▶ _Exercise brief_:
Some of the lines below need repeating. Reproduce exactly those between the lines holding "payment method: Visa -> gift card" and "total: 5152.54 -> 5591.12", inclusive.
________________
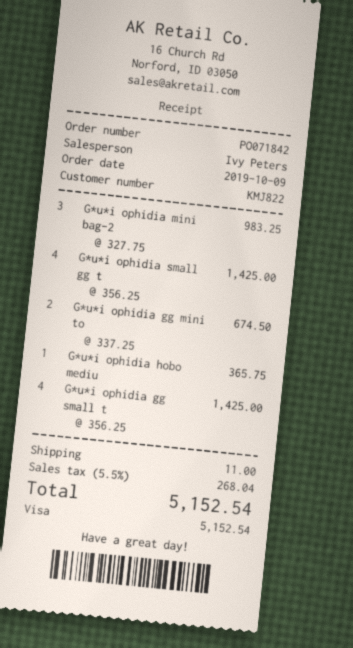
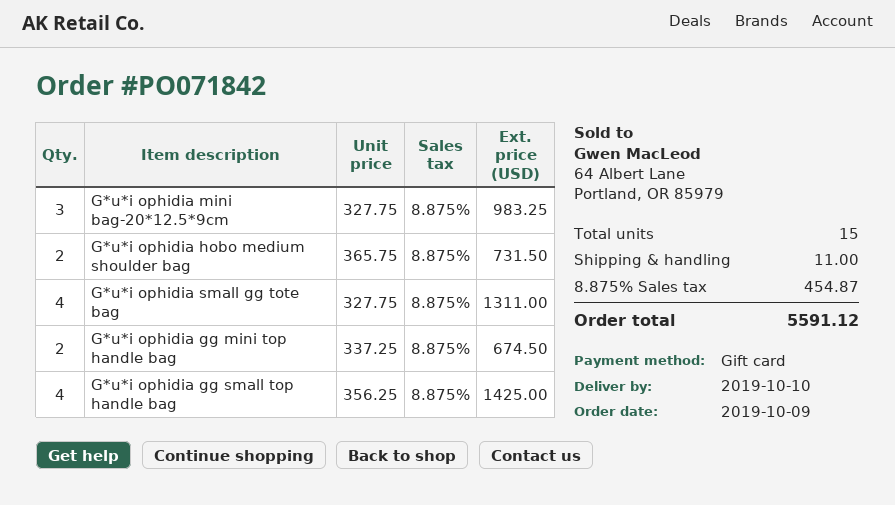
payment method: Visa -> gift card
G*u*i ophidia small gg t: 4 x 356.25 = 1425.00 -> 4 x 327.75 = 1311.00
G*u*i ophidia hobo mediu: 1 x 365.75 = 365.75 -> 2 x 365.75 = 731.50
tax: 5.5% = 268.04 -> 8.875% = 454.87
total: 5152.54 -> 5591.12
________________
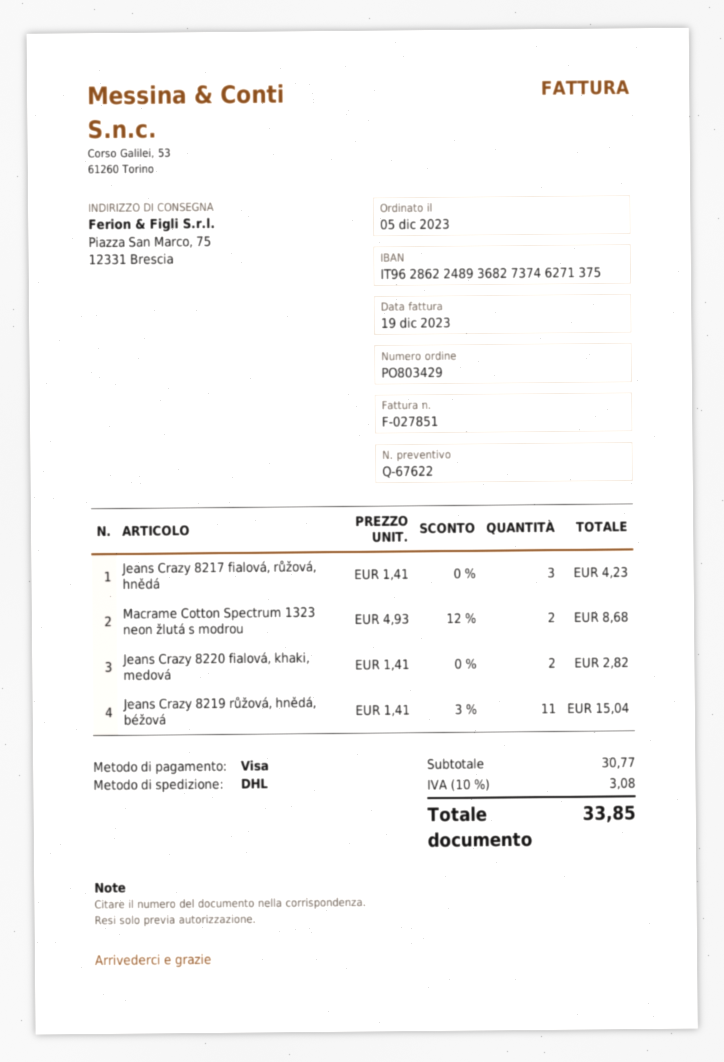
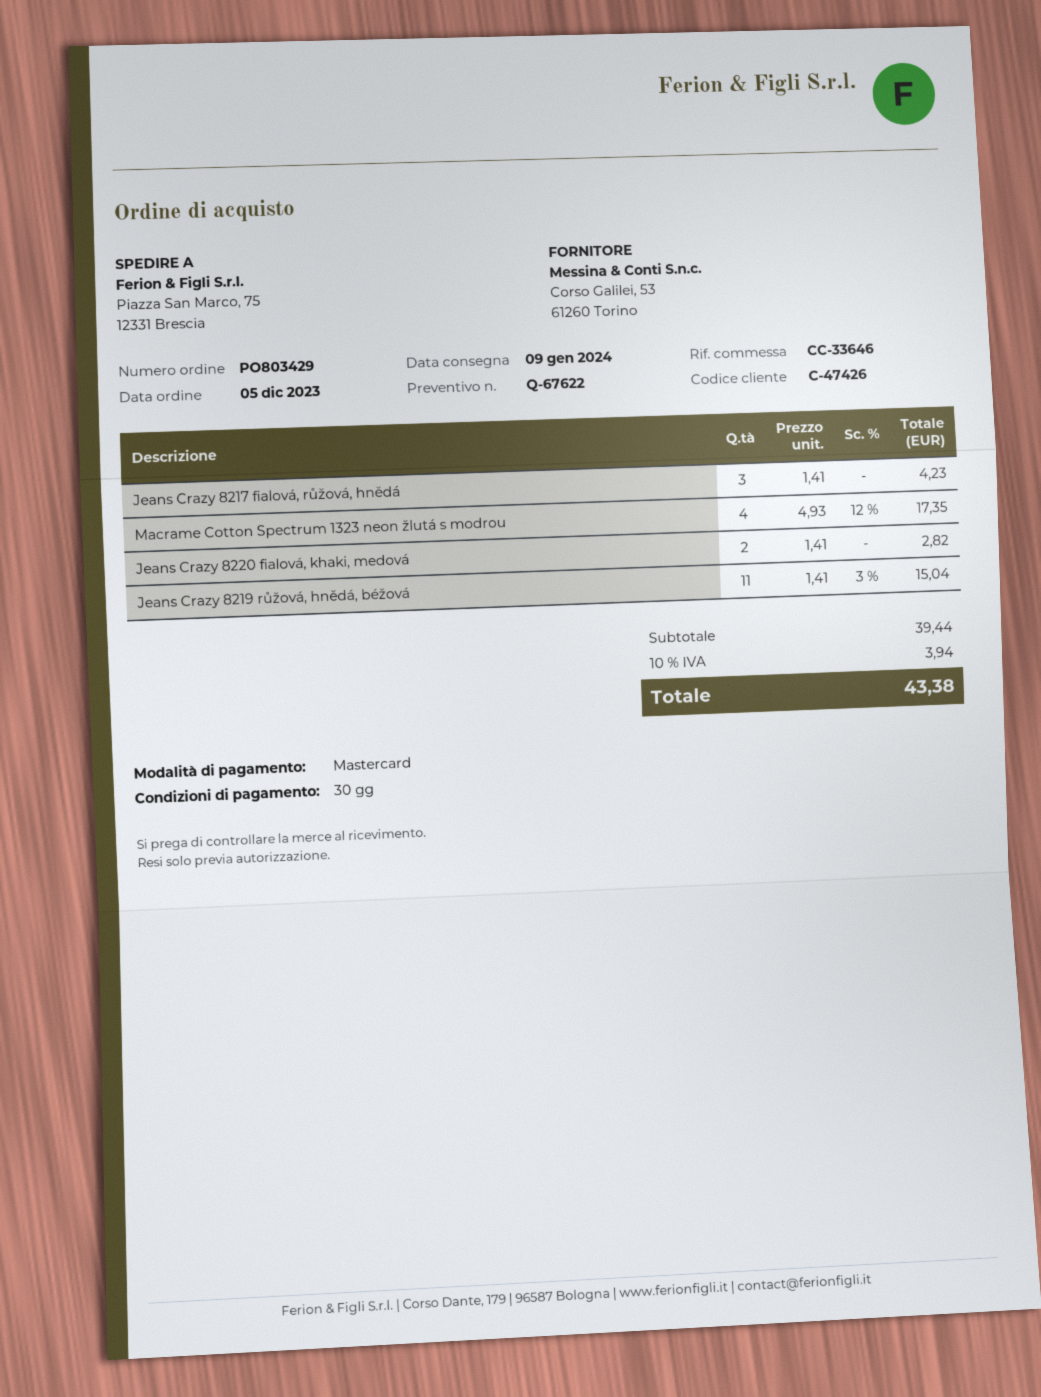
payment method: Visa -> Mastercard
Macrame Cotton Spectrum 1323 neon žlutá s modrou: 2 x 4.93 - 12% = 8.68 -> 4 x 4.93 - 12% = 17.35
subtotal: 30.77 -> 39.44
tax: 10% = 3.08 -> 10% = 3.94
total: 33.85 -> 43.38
________________
▶ _Answer for the task_:
payment method: Visa -> gift card
G*u*i ophidia small gg t: 4 x 356.25 = 1425.00 -> 4 x 327.75 = 1311.00
G*u*i ophidia hobo mediu: 1 x 365.75 = 365.75 -> 2 x 365.75 = 731.50
tax: 5.5% = 268.04 -> 8.875% = 454.87
total: 5152.54 -> 5591.12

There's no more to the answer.